Joodse feestdagen: Chanoeka
Tijdens Chanoeka herdenken de Joden de strijd met, en overwinning van de Makkabeeën, een familie van hogepriesters en hun aanhangers, op de Griekse Seleuciden-koning en vergriekste Joden, die in de aan God gewijde tempel in Jeruzalem een beeld van Zeus wilden plaatsen en er dus een Grieks heiligdom van wilden maken. Na de gewonnen strijd wilde men de Tempel herinwijden en de grote zevenarmige menora (kandelaar) aansteken. Er was nog slechts één kruikje gewijde olie te vinden, net genoeg voor één dag. Acht dagen, zo lang als nodig was om nieuwe gewijde olie te produceren, kwam er uit dat kruikje voldoende olie om de tempelmenora aan te steken. Men spreekt dan ook van ‘het wonder van Chanoeka’. Chanoeka wordt gevierd met het aansteken van kaarsen of oliepitten in een chanoekia, een achtarmige kandelaar met een aparte arm voor de sjamasj, de hulpkaars. Met de sjamasj wordt elke avond een kaars of oliepit méér aangestoken, tot op de achtste dag alle kaarsen of oliepitten branden. Ook worden er soefganiot gegeten, een soort Berliner bollen.

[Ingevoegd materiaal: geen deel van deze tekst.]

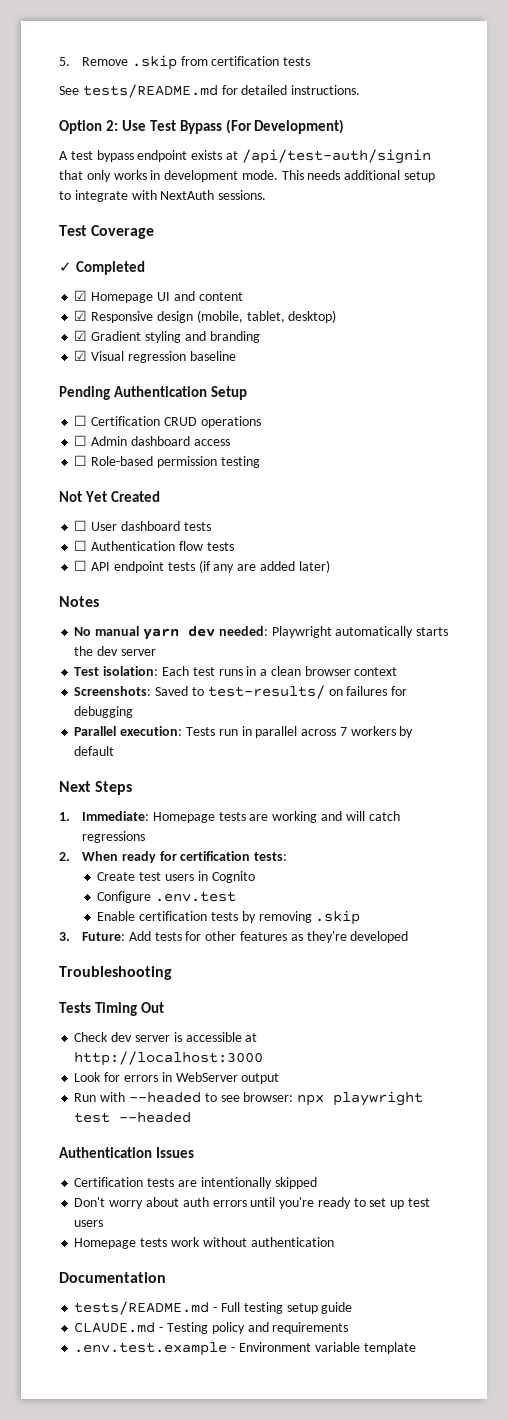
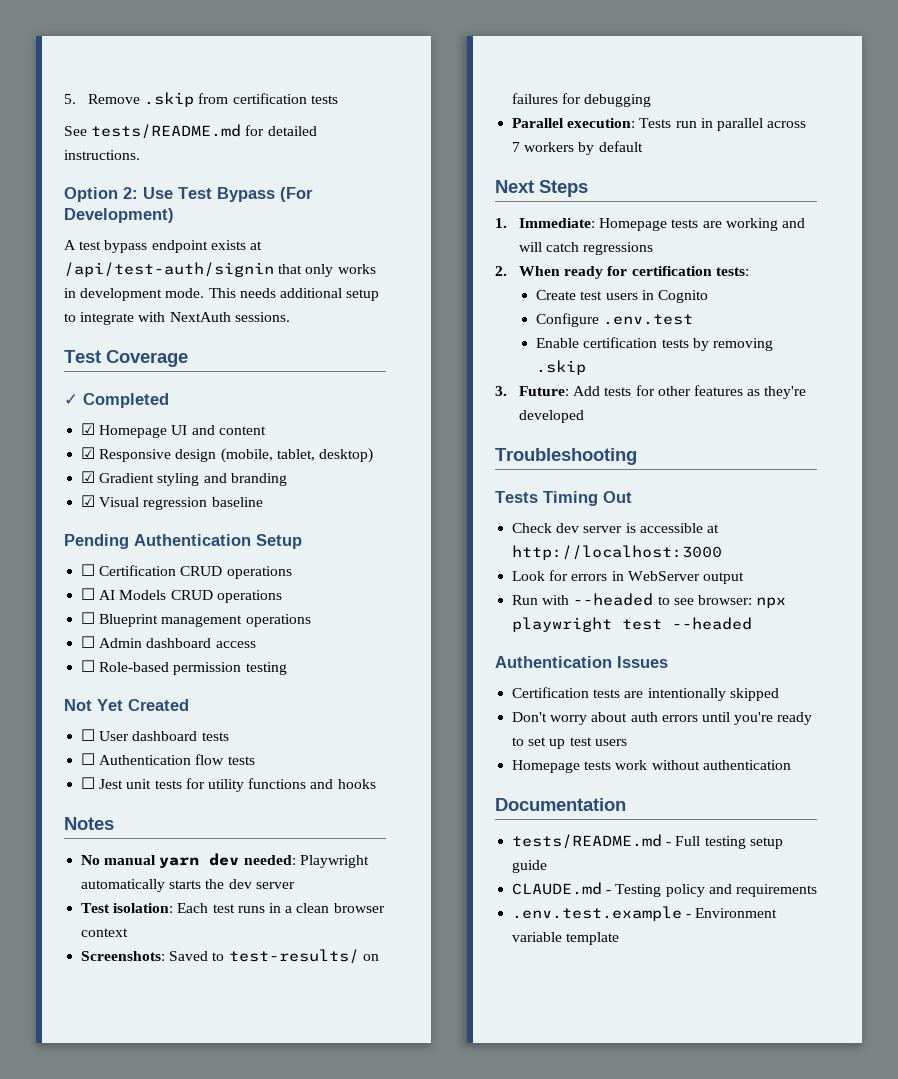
+ ☐ AI Models CRUD operations
+ ☐ Blueprint management operations
- ☐ API endpoint tests (if any are added later)
+ ☐ Jest unit tests for utility functions and hooks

Juda de Makkabeeeër stichtte een zelfstandige staat die tot de Romeinse overwinning bleef bestaan. Na de stichting van de staat Israël in 1948 heeft chanoeka er een niet-religieuze, nationalistische dimensie bij gekregen.
Waardeert u dit artikel?
Doneer hier dan een klein bedrag. Jonet.nl is een journalistiek platform dat zonder giften niet kan bestaan. Wij danken u bij voorbaat.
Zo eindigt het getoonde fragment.